Web document revisions:
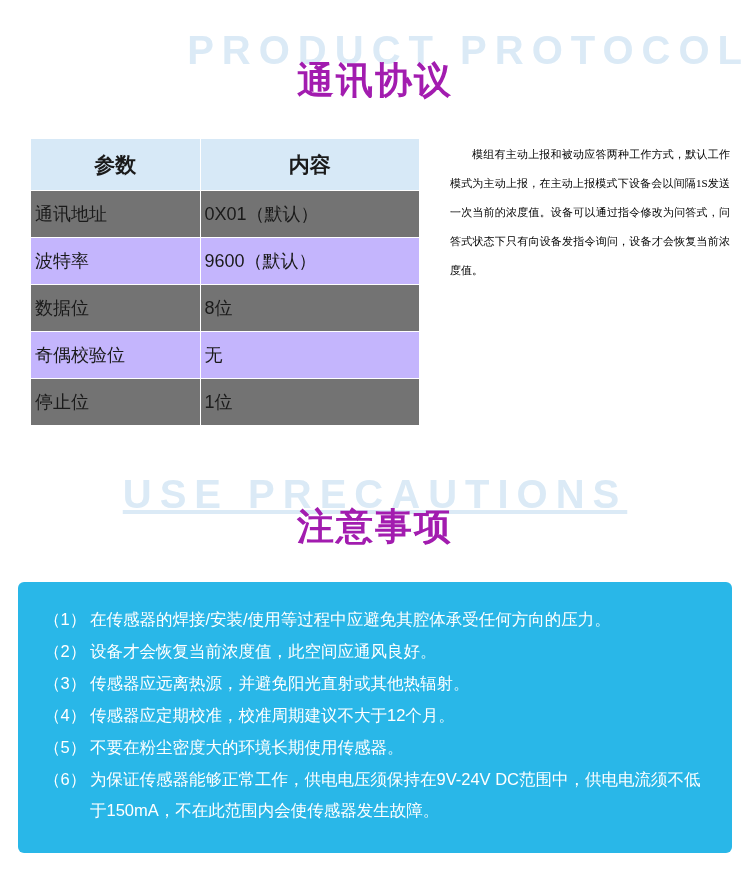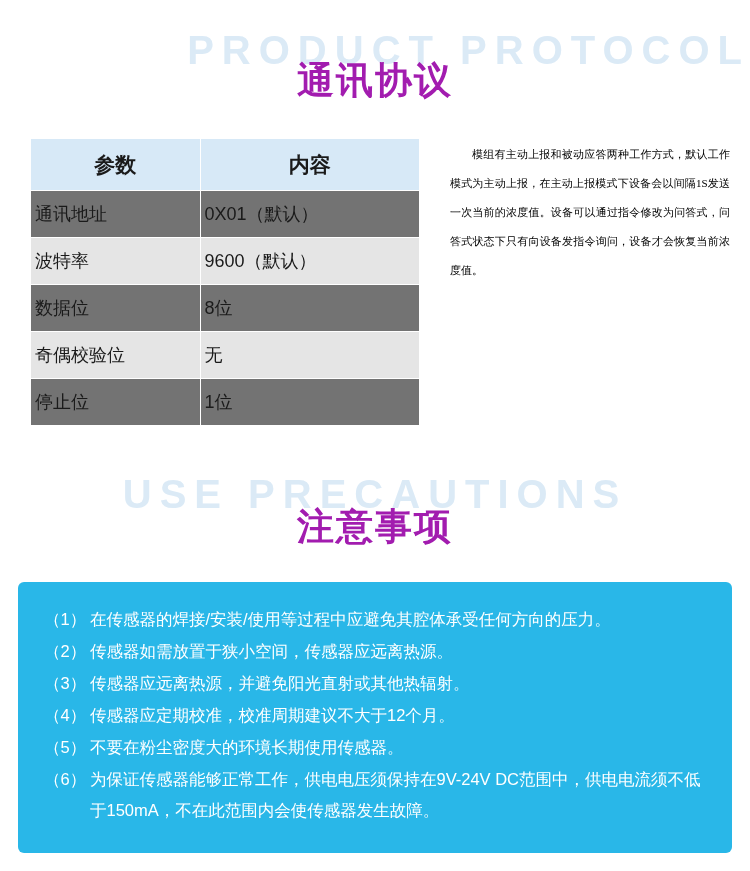--- a/index.html
+++ b/index.html
@@ -69,7 +69,7 @@
   .spec-table td.col-a { width: 170px; }
   .spec-table td.col-b { width: 220px; }
   .spec-table tr.row-even td { background: #737373; }
-  .spec-table tr.row-odd td { background: #e5e5e5; }
+  .spec-table tr.row-odd td { background: #c4b5fd; }
 
   
   .side-note {

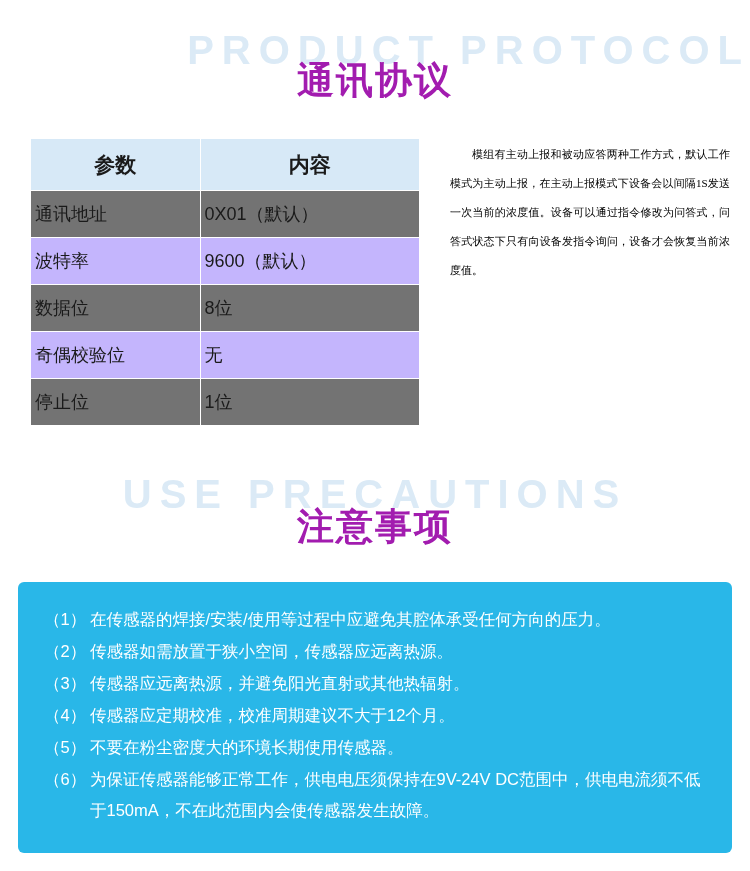--- a/index.html
+++ b/index.html
@@ -90,7 +90,7 @@
     position: relative;
     height: 401px;
   }
-  .ghost-two { top: 2px; left: 0; }
+  .ghost-two { top: 2px; left: 0; text-decoration: underline; }
   .title-two { top: 32px; left: 0; }
 
   .notes-box {

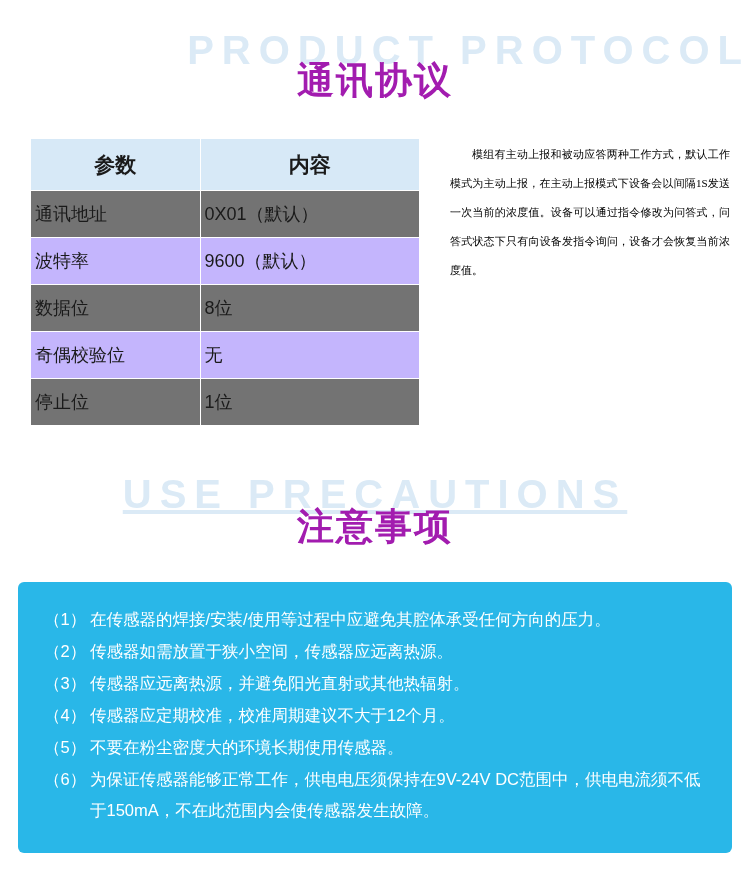--- a/index.html
+++ b/index.html
@@ -175,7 +175,7 @@
     </div>
     <div class="note-item">
       <span class="note-index">（2）</span>
-      <span class="note-text">传感器如需放置于狭小空间，传感器应远离热源。</span>
+      <span class="note-text">设备才会恢复当前浓度值，此空间应通风良好。</span>
     </div>
     <div class="note-item">
       <span class="note-index">（3）</span>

** Problem to solve **
Write the number of data lines with "left", nothing else.

** Response below **
3